/*
* This file and its contents are supplied under the terms of the
* Common Development and Distribution License ("CDDL"), version 1.0.
* You may only use this file in accordance with the terms of version
* 1.0 of the CDDL.
*
* A full copy of the text of the CDDL should have accompanied this
* source. A copy of the CDDL is also available via the Internet at
*/
/*
* Copyright 2016 Joyent, Inc.
*/
/*
* -------------------------
* Interrupt Handling Theory
* -------------------------
*
* There are a couple different sets of interrupts that we need to worry about:
*
* - Interrupts from receive queues
* - Interrupts from transmit queues
* - 'Other Interrupts', such as the administrative queue
*
* 'Other Interrupts' are asynchronous events such as a link status change event
* being posted to the administrative queue, unrecoverable ECC errors, and more.
* If we have something being posted to the administrative queue, then we go
* through and process it, because it's generally enabled as a separate logical
* interrupt. Note, we may need to do more here eventually. To re-enable the
* interrupts from the 'Other Interrupts' section, we need to clear the PBA and
* write ENA to PFINT_ICR0.
*
* Interrupts from the transmit and receive queues indicates that our requests
* have been processed. In the rx case, it means that we have data that we
* should take a look at and send up the stack. In the tx case, it means that
* data which we got from MAC has now been sent out on the wire and we can free
* the associated data. Most of the logic for acting upon the presence of this
* data can be found in i40e_transciever.c which handles all of the DMA, rx, and
* tx operations. This file is dedicated to handling and dealing with interrupt
* processing.
*
* All devices supported by this driver support three kinds of interrupts:
*
* o Extended Message Signaled Interrupts (MSI-X)

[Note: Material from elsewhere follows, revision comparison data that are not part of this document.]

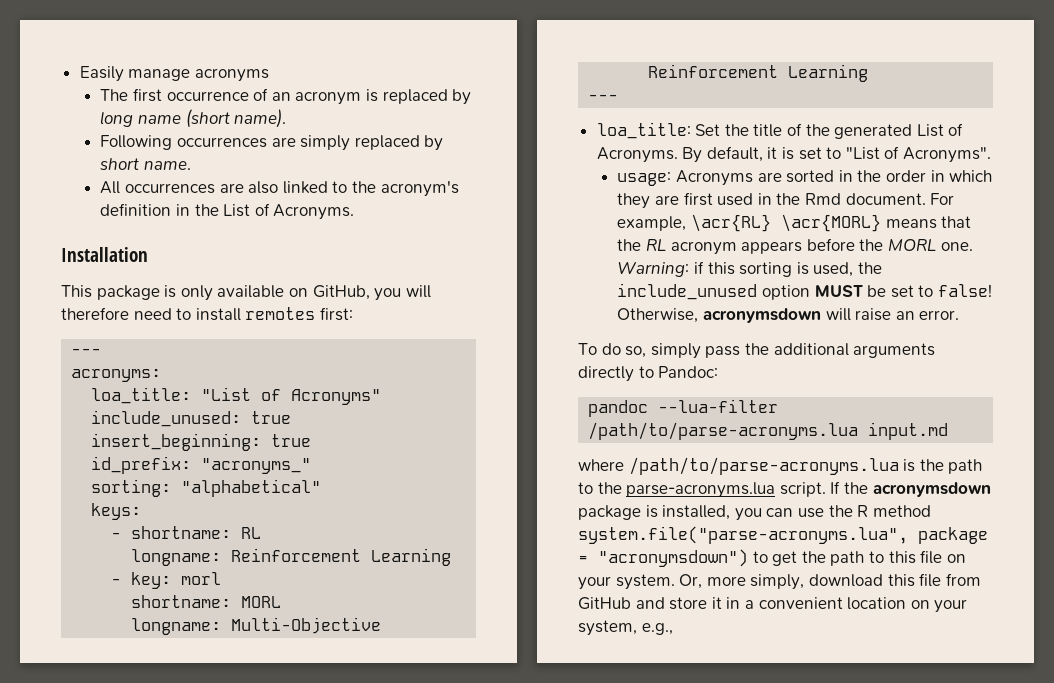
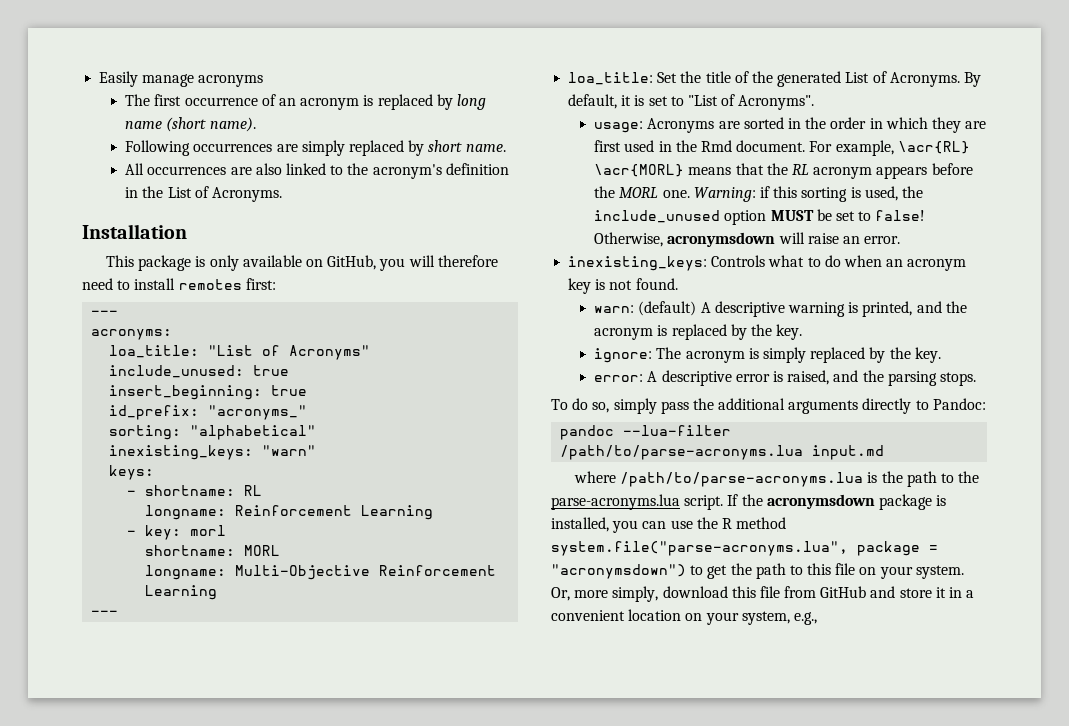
+ inexisting_keys: "warn"
+ inexisting_keys: Controls what to do when an acronym key is not found.
+ warn: (default) A descriptive warning is printed, and the acronym is replaced by the key.
+ ignore: The acronym is simply replaced by the key.
+ error: A descriptive error is raised, and the parsing stops.

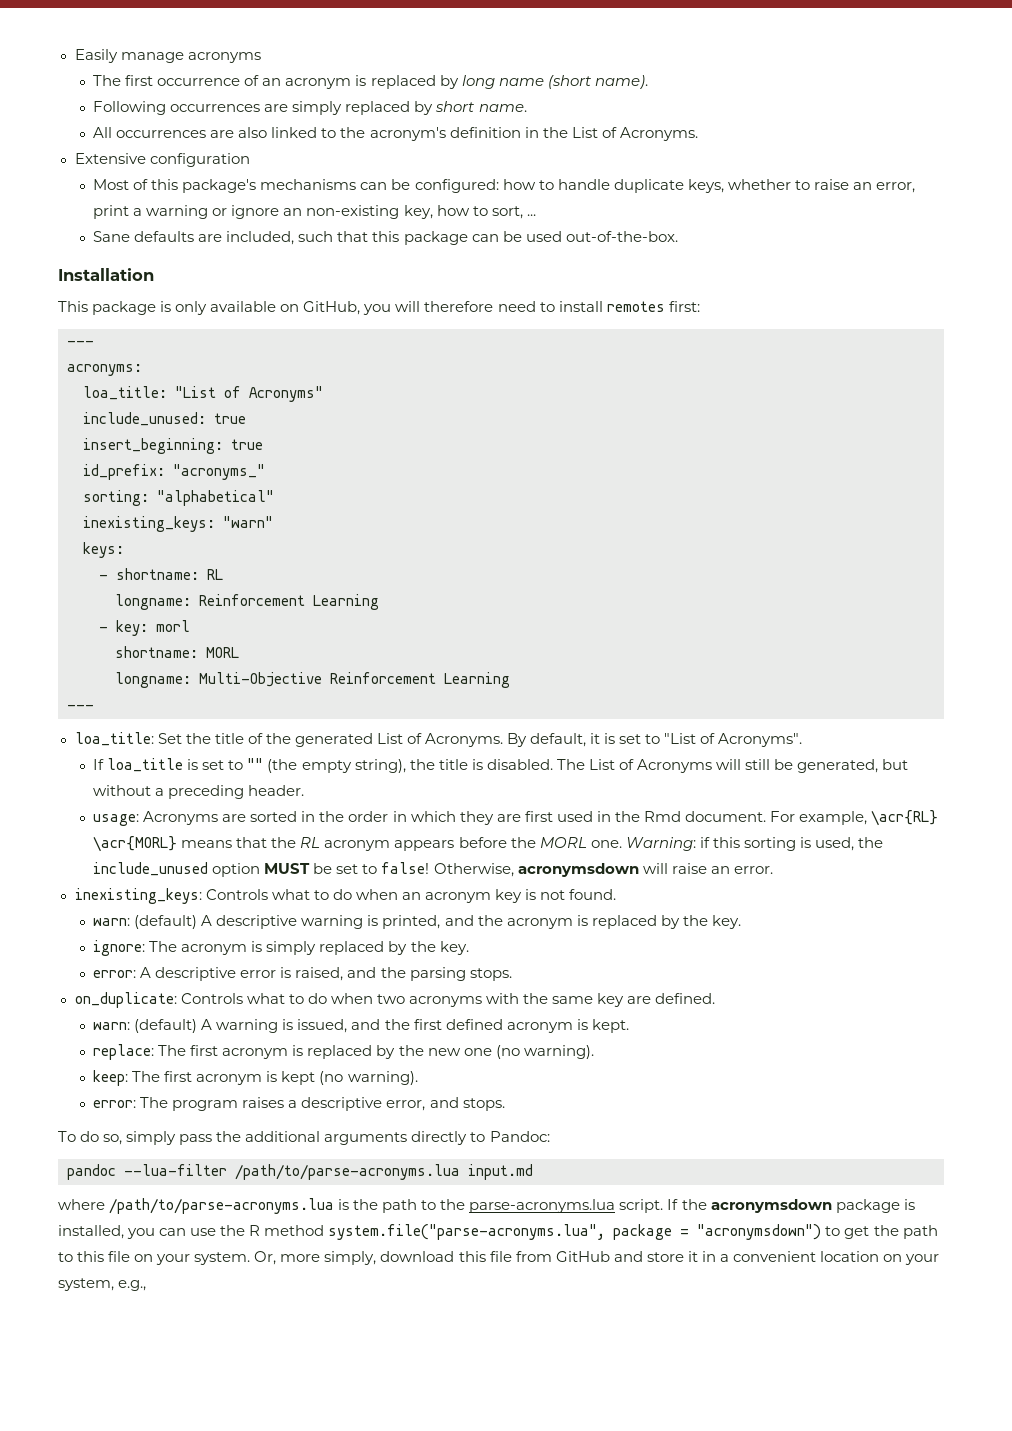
+ Extensive configuration
+ Most of this package's mechanisms can be configured: how to handle duplicate keys, whether to raise an error, print a warning or ignore an non-existing key, how to sort, ...
+ Sane defaults are included, such that this package can be used out-of-the-box.
+ If loa_title is set to "" (the empty string), the title is disabled. The List of Acronyms will still be generated, but without a preceding header.
+ on_duplicate: Controls what to do when two acronyms with the same key are defined.
+ warn: (default) A warning is issued, and the first defined acronym is kept.
+ replace: The first acronym is replaced by the new one (no warning).
+ keep: The first acronym is kept (no warning).
+ error: The program raises a descriptive error, and stops.

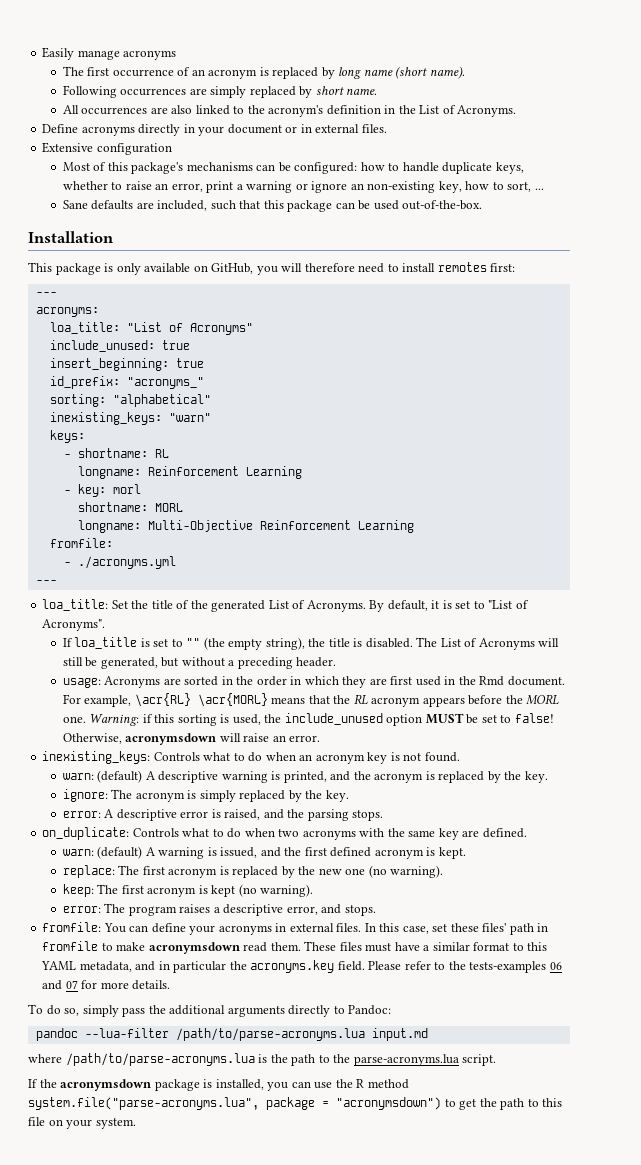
+ Define acronyms directly in your document or in external files.
  longname: Multi-Objective Reinforcement Learning
+ fromfile:
+ - ./acronyms.yml
+ fromfile: You can define your acronyms in external files. In this case, set these files' path in fromfile to make acronymsdown read them. These files must have a similar format to this YAML metadata, and in particular the acronyms.key field. Please refer to the tests-examples 06 and 07 for more details.
- where /path/to/parse-acronyms.lua is the path to the parse-acronyms.lua script. If the acronymsdown package is installed, you can use the R method system.file("parse-acronyms.lua", package = "acronymsdown") to get the path to this file on your system. Or, more simply, download this file from GitHub and store it in a convenient location on your system, e.g.,
+ where /path/to/parse-acronyms.lua is the path to the parse-acronyms.lua script.
+ If the acronymsdown package is installed, you can use the R method system.file("parse-acronyms.lua", package = "acronymsdown") to get the path to this file on your system.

* o Message Signaled Interrupts (MSI)
* o Legacy PCI interrupts (INTx)
*
* Generally speaking the hardware logically handles MSI and INTx the same and
* restricts us to only using a single interrupt, which isn't the interesting
* case. With MSI-X available, each physical function of the device provides the
* opportunity for multiple interrupts which is what we'll focus on.
*
* --------------------
* Interrupt Management
* --------------------
*
* By default, the admin queue, which consists of the asynchronous other
* interrupts is always bound to MSI-X vector zero. Next, we spread out all of
* the other interrupts that we have available to us over the remaining
* interrupt vectors.
*
* This means that there may be multiple queues, both tx and rx, which are
* mapped to the same interrupt. When the interrupt fires, we'll have to check
* all of them for servicing, before we go through and indicate that the
* interrupt is claimed.
*
* The hardware provides the means of mapping various queues to MSI-X interrupts
* by programming the I40E_QINT_RQCTL() and I4OE_QINT_TQCTL() registers. These
* registers can also be used to enable and disable whether or not the queue is
* a source of interrupts. As part of this, the hardware requires that we
* maintain a linked list of queues for each interrupt vector. While it may seem
* like this is only there for the purproses of ITRs, that's not the case. The
* first queue must be programmed in I40E_QINT_LNKLSTN(%vector) register. Each
* queue defines the next one in either the I40E_QINT_RQCTL or I40E_QINT_TQCTL
* register.
*
* Because we only have a single queue enabled at the moment and we always have
* two interrupts, we do something pretty simple and just know that there's one
* data queue in the interrupt handler. Longer term, we'll need to think harder
* about this, but for the moment it'll have to suffice.
*
* Finally, the individual interrupt vector itself has the ability to be enabled
* and disabled. The overall interrupt is controlled through the
* I40E_PFINT_DYN_CTLN() register. This is used to turn on and off the interrupt
* as a whole.
*
* Note that this means that both the individual queue and the interrupt as a
* whole can be toggled and re-enabled.
*
* -------------------
* Non-MSIX Management
* -------------------
*
* We may have a case where the Operating System is unable to actually allocate
* queue pair and it is bound to the same interrupt with index zero. The
* hardware doesn't allow us access to additional interrupt vectors in these
* we wanted.
*
* In this world, because the interrupts for the admin queue and traffic are
* mixed together, we have to consult ICR0 to determine what has occurred. The
* QINT_TQCTL and QINT_RQCTL registers have a field, 'MSI-X 0 index' which
* allows us to set a specific bit in ICR0. There are up to seven such bits;
* however, we only use the bit 0 and 1 for the rx and tx queue respectively.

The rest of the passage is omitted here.